En ausencia de sanciones secundarias por parte de EEUU, por ejemplo, dirigidas a la terminal china de Beihai, se espera que la flota fantasma de GNL continúe expandiéndose tanto en tamaño como en actividad. Queda por ver si la Administración Trump tolerará las operaciones de estos buques en el futuro. La ronda de sanciones contra Rusia de octubre de 2025, que se dirigió contra las petroleras Lukoil y Rosneft, evitó deliberadamente designar a la terminal de Beihai como entidad sancionada, lo que indica un cierto grado de tolerancia hacia este comercio ilegal, de acuerdo con las sanciones estadounidenses, o una voluntad de mostrar buena fe hacia Pekín en medio de las negociaciones comerciales en curso.

La capacidad de detener o revertir las actividades de esta flota fantasma de GNL una vez que esté plenamente operativa es otra gran incertidumbre, lo que sugiere que la tolerancia actual de EEUU podría acabar convirtiéndose en un hecho consumado. Aunque la flota fantasma de GNL sigue siendo mucho más pequeña que su homóloga de petróleo crudo, ya consolidada, su importancia radica en que sienta un precedente preocupante. Supone una ruptura con décadas de funcionamiento del mercado del gas que, a diferencia del mercado del petróleo, se había regido por estrictas normas de seguridad, cumplimiento y transparencia.

El contraste es evidente en las prácticas marítimas actuales.
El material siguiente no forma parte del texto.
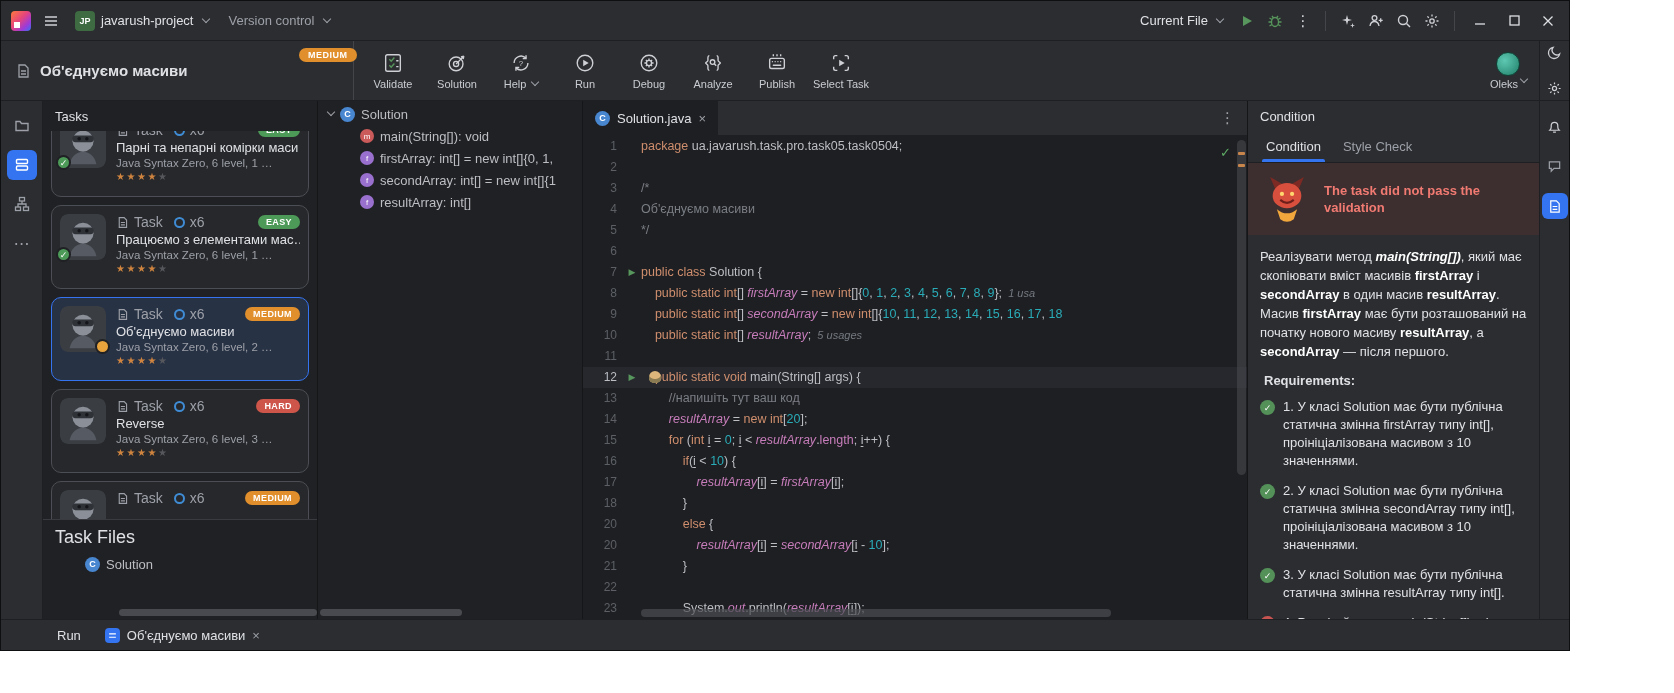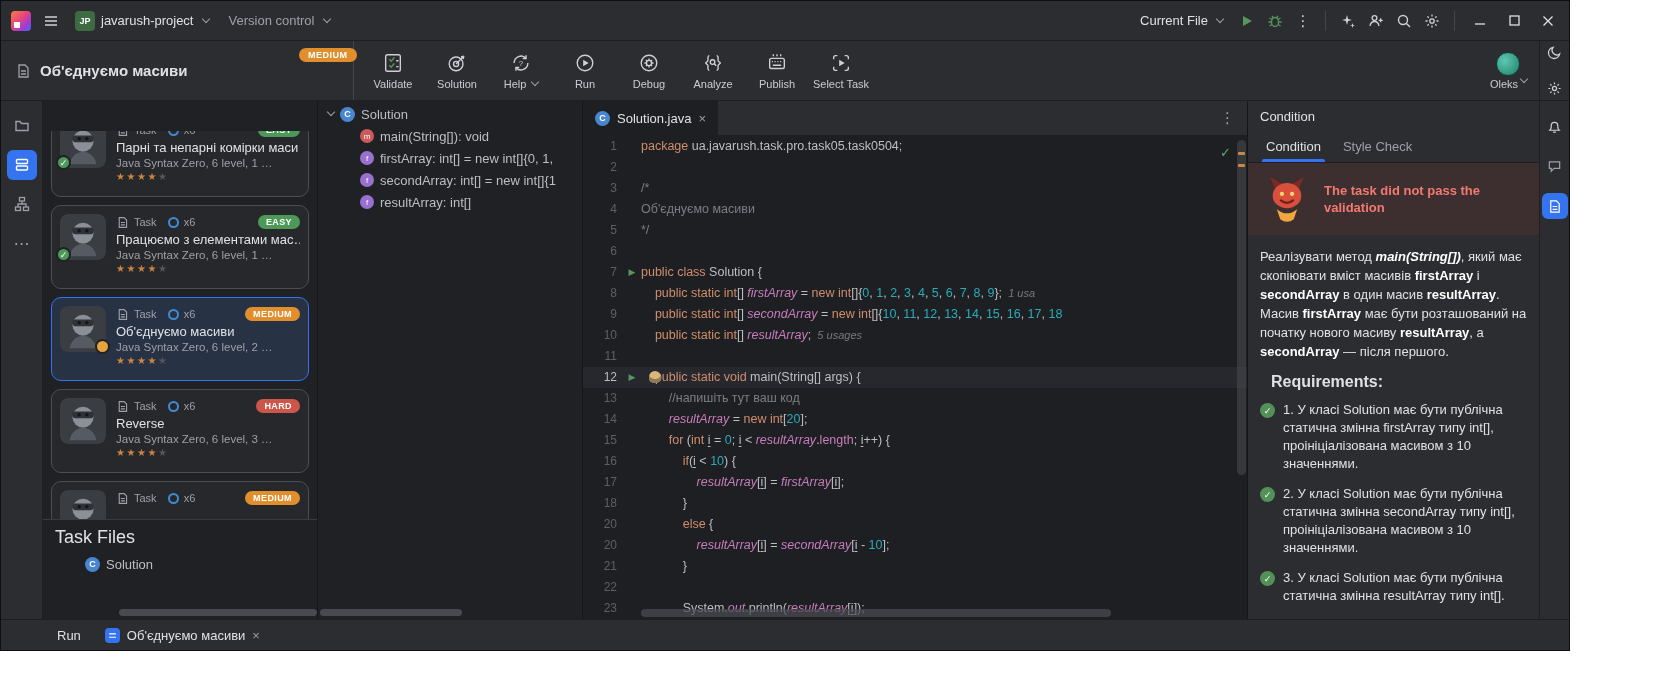"Tasks" div.panel-header { html: none -> <div>Tasks</div> }
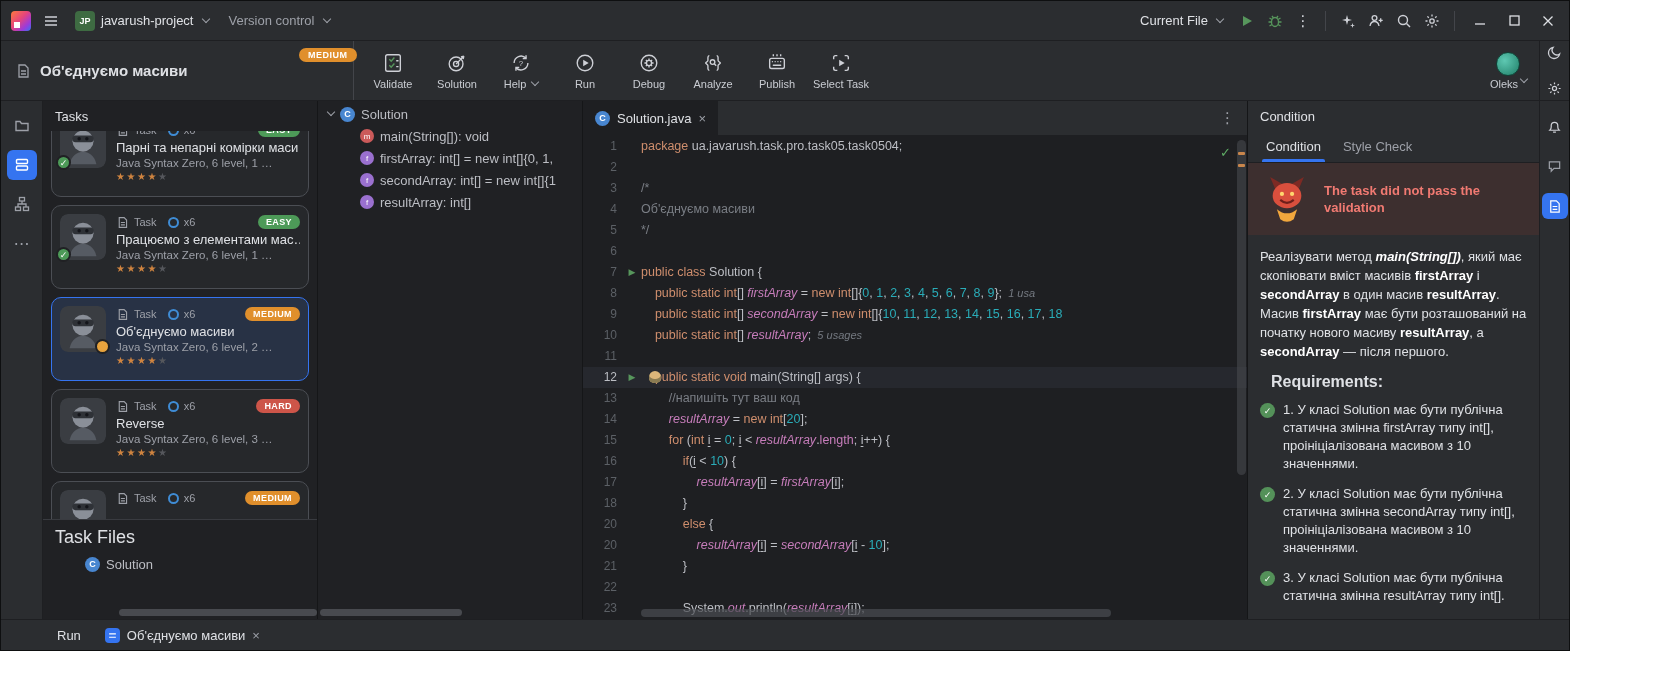"Task" .meta-label { font-size: 11px -> 14px }
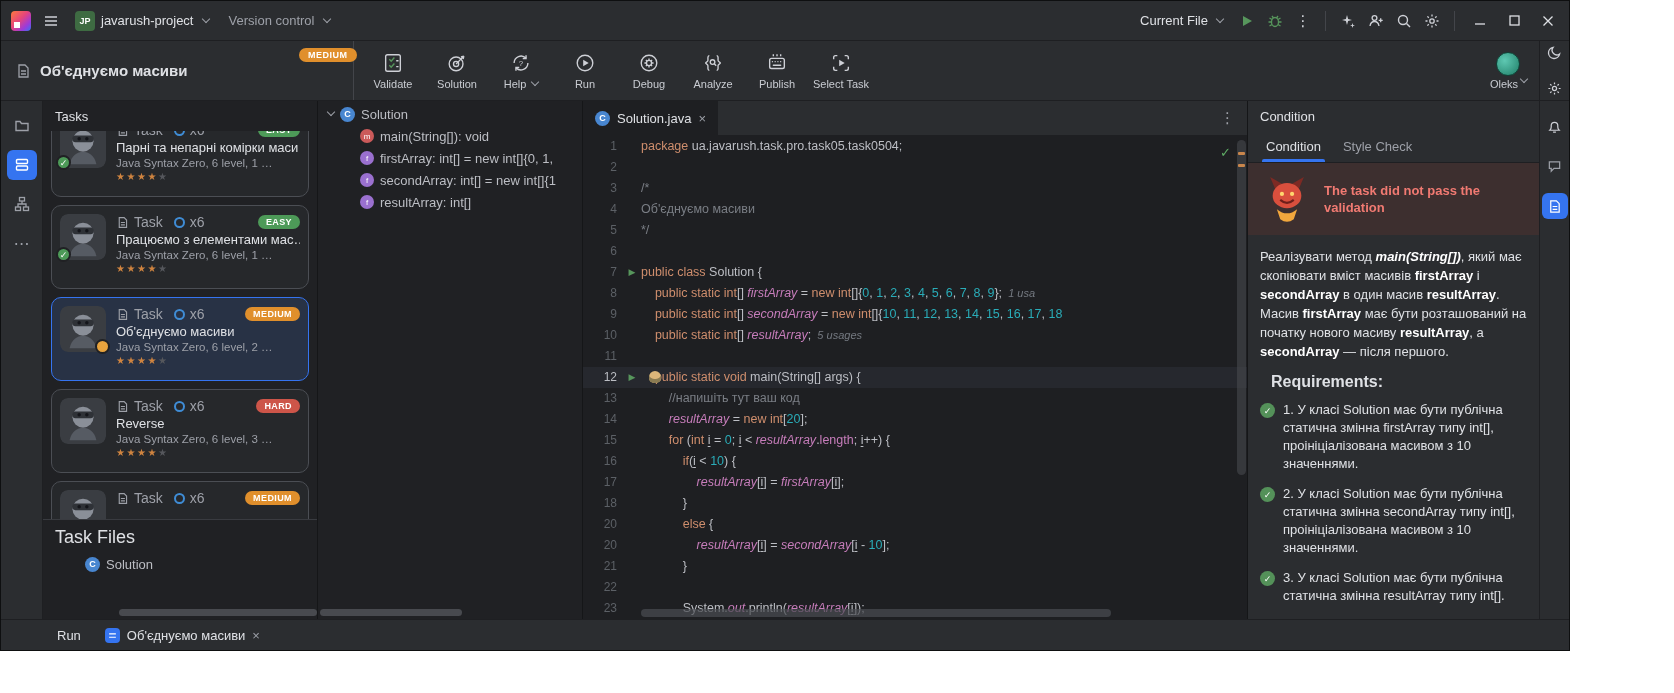"Requirements:" .req-label { font-size: 16px -> 13px; margin: 12px 11px 10px -> 12px 4px 10px }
Mientras que los petroleros de la flota fantasma siguen navegando sin obstáculos por el golfo de Adén, amenazado por los huzí, las aseguradoras occidentales desaconsejan a los operadores de petroleros convencionales y de GNL que entren en estas aguas. Como resultado, los buques se ven obligados a desviarse por el cabo de Buena Esperanza, lo que supone un mayor coste para evitar posibles riesgos medioambientales.

Con la llegada del hielo a la ruta marítima del norte, Rusia ha comenzado a desviar sus metaneros por el golfo de Adén y el canal de Suez, hasta ahora una zona prohibida para los transportistas de GNL, sin mostrar mucha preocupación por el riesgo de un ataque huzí. Por ahora, la capacidad sancionada de GNL se limita en gran medida al proyecto Arctic LNG 2 de Rusia, que aún se encuentra en construcción, y a las terminales más pequeñas de Portovaya y Vysotsk.

Sin embargo, si EEUU y sus socios occidentales siguen adelante con las propuestas de ampliar las sanciones a otras terminales de exportación de GNL, como Yamal LNG, el tamaño y la importancia de esta flota fantasma podrían crecer considerablemente.